I would like to obtain the unique sorted items based on alignment (alignment in the sense of sequence alignment of those lists. Like so:
['a', 'b', 'd', 'e', 'f']
I am sure this is a common problem which has been solved before but I have a hard time finding similar cases. This SO thread deals with a similar issue but the ground truth is known. Here I would like to find the underlying order of strings.
Unfortunately, the longest sequence is not guaranteed to start with e.g. 'a'
I had a look at difflib but I am not sure if this is the right toolbox. Any hints are appreciated.
EDIT:
I found a solution based on NetworkX
import networkx as nx
l = [['b', 'd'], ['b', 'd', 'e', 'f'], ['a', 'b', 'd', 'f'], ['b', 'd', 'e'], ['d', 'e', 'f'], ['f'], ['d', 'f']]

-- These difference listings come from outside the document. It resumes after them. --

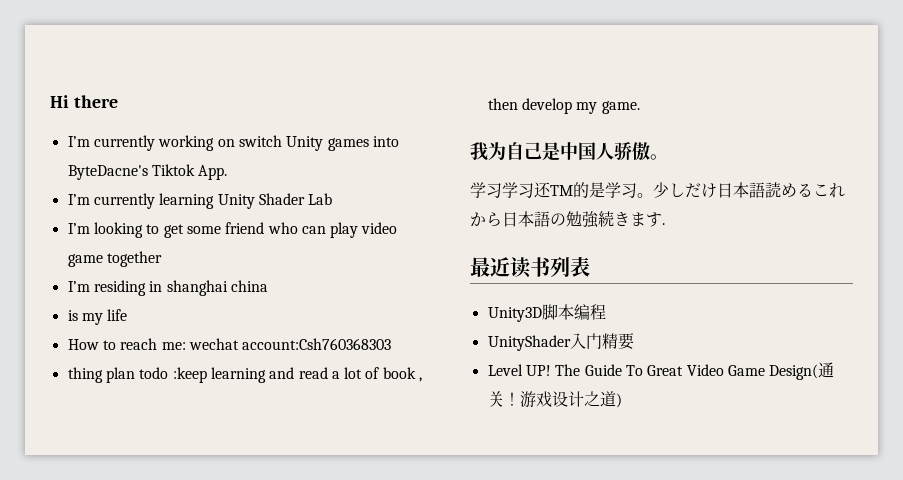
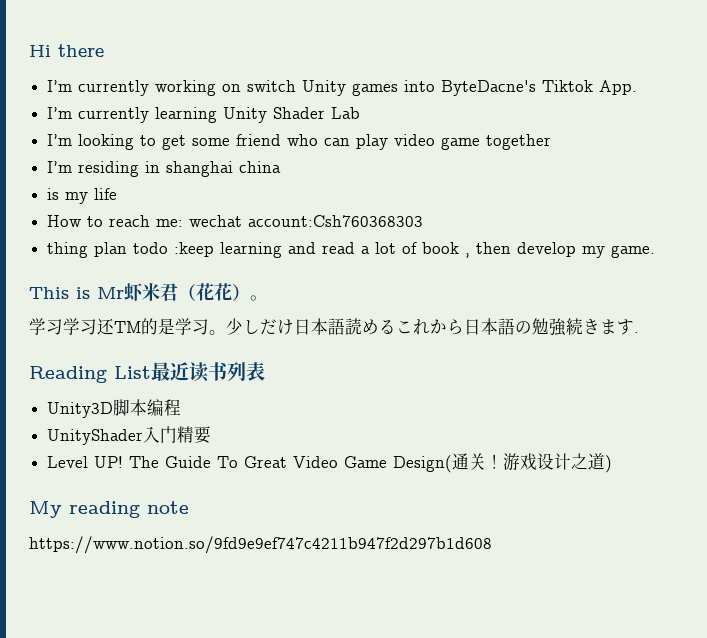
[470,142,650,161] 我为自己是中国人骄傲 -> [29,283,250,301] This is Mr虾米君（花花）
(665, 224) none -> [29,366,151,383] Reading List
(622, 400) none -> [29,501,189,518] [29,536,492,554] // My reading note // https://www.notion.so/9fd9e9ef747c4211b947f2d297b1d608

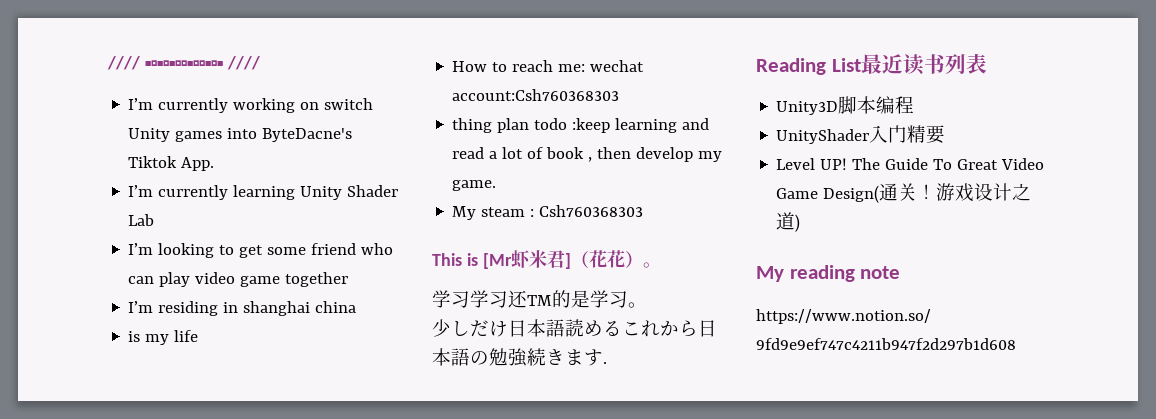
[29,44,104,57] Hi there -> [107,56,260,70] //// ▪▫▪▫▪▫▫▪▫▫▪▫▪ ////
(656, 251) none -> [452,205,644,220] // My steam : Csh760368303
[97,283,178,301] Mr虾米君 -> [482,250,571,269] [Mr虾米君]
(226, 332) none -> (647, 305) //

# get tuples (start, stop)
new_l = []
for item in l:
for index, subitem in enumerate(item):
if len(item) > 1:
if index < len(item)-1:
new_l.append((subitem, item[index+1]))
# create a graph using those tuples
uo_graph = nx.DiGraph()
for item in new_l:
uo_graph.add_edge(*item)
[item for item in nx.topological_sort(uo_graph)]
Out[10]: ['a', 'b', 'd', 'e', 'f']
Would be interesting if there are more pythonic solutions to this kind of problem. Especially, it would be interesting to know how to apply a check if there are multiple solutions.